**Description of the task**
The lines wanted are those from the one containing "严茂洋 | 折合成绩: 72.1 -> 72.05" to the last line of the entries below; output them exactly, leaving out pictures.

[Saved entries]
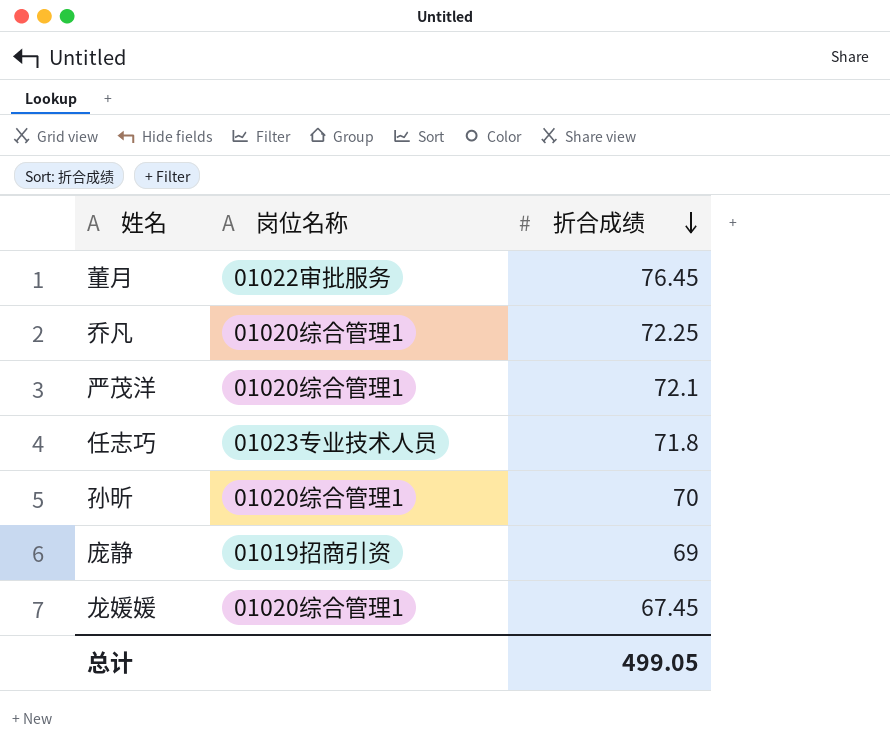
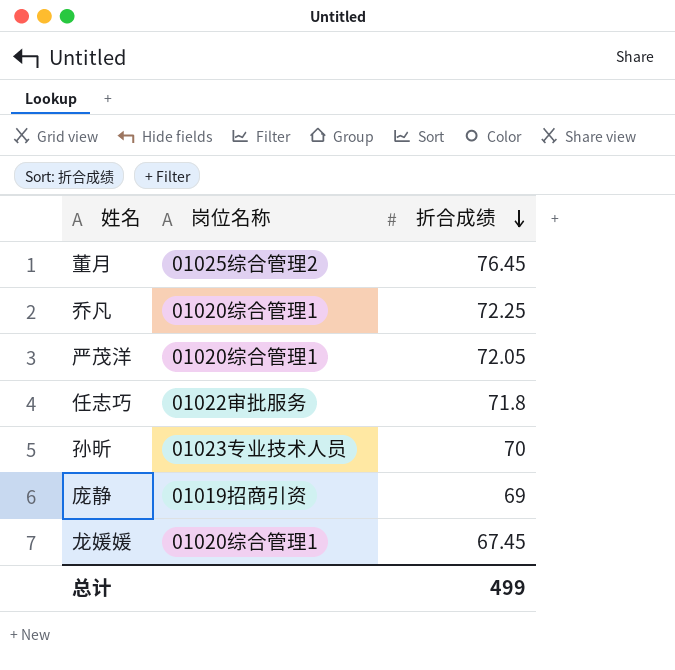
董月 | 岗位名称: 01022审批服务 -> 01025综合管理2
严茂洋 | 折合成绩: 72.1 -> 72.05
任志巧 | 岗位名称: 01023专业技术人员 -> 01022审批服务
孙昕 | 岗位名称: 01020综合管理1 -> 01023专业技术人员
总计 | 折合成绩: 499.05 -> 499

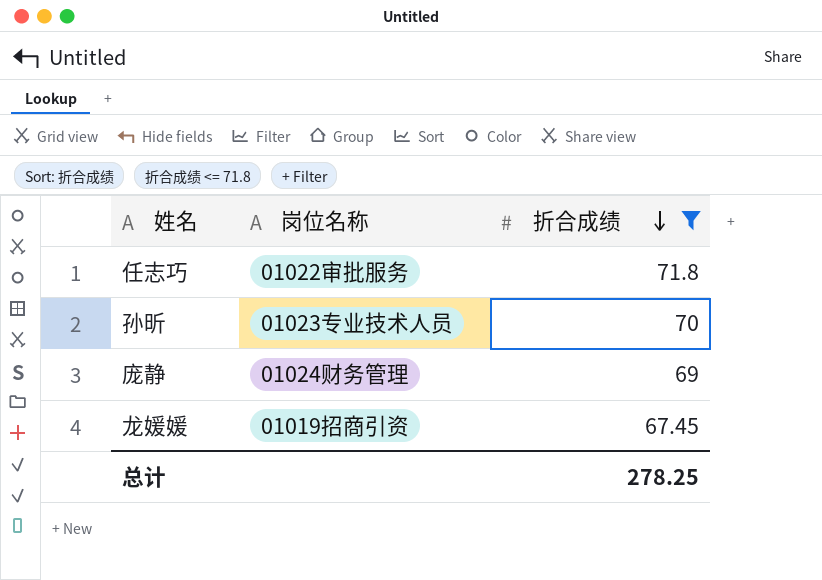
filter: none -> 折合成绩 <= 71.8
庞静 | 岗位名称: 01019招商引资 -> 01024财务管理
龙媛媛 | 岗位名称: 01020综合管理1 -> 01019招商引资
总计 | 折合成绩: 499 -> 278.25

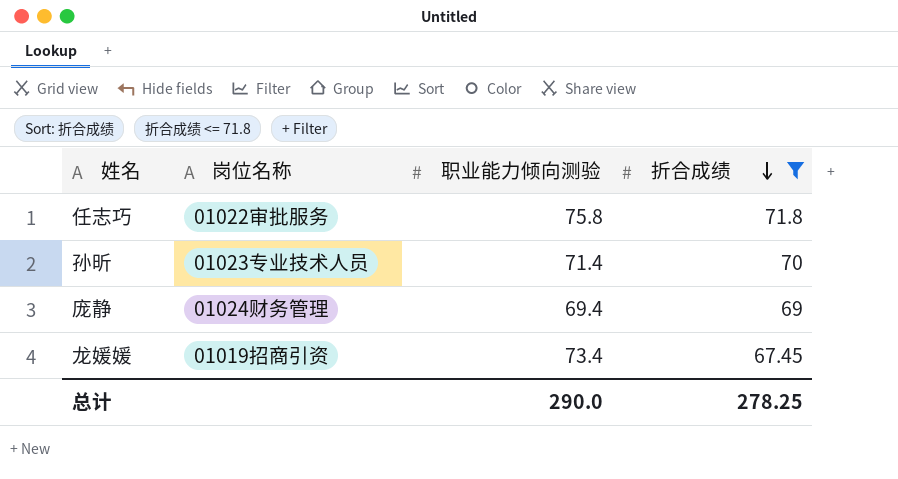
column 职业能力倾向测验 | position: none -> 3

**Solution**
严茂洋 | 折合成绩: 72.1 -> 72.05
任志巧 | 岗位名称: 01023专业技术人员 -> 01022审批服务
孙昕 | 岗位名称: 01020综合管理1 -> 01023专业技术人员
总计 | 折合成绩: 499.05 -> 499

filter: none -> 折合成绩 <= 71.8
庞静 | 岗位名称: 01019招商引资 -> 01024财务管理
龙媛媛 | 岗位名称: 01020综合管理1 -> 01019招商引资
总计 | 折合成绩: 499 -> 278.25

column 职业能力倾向测验 | position: none -> 3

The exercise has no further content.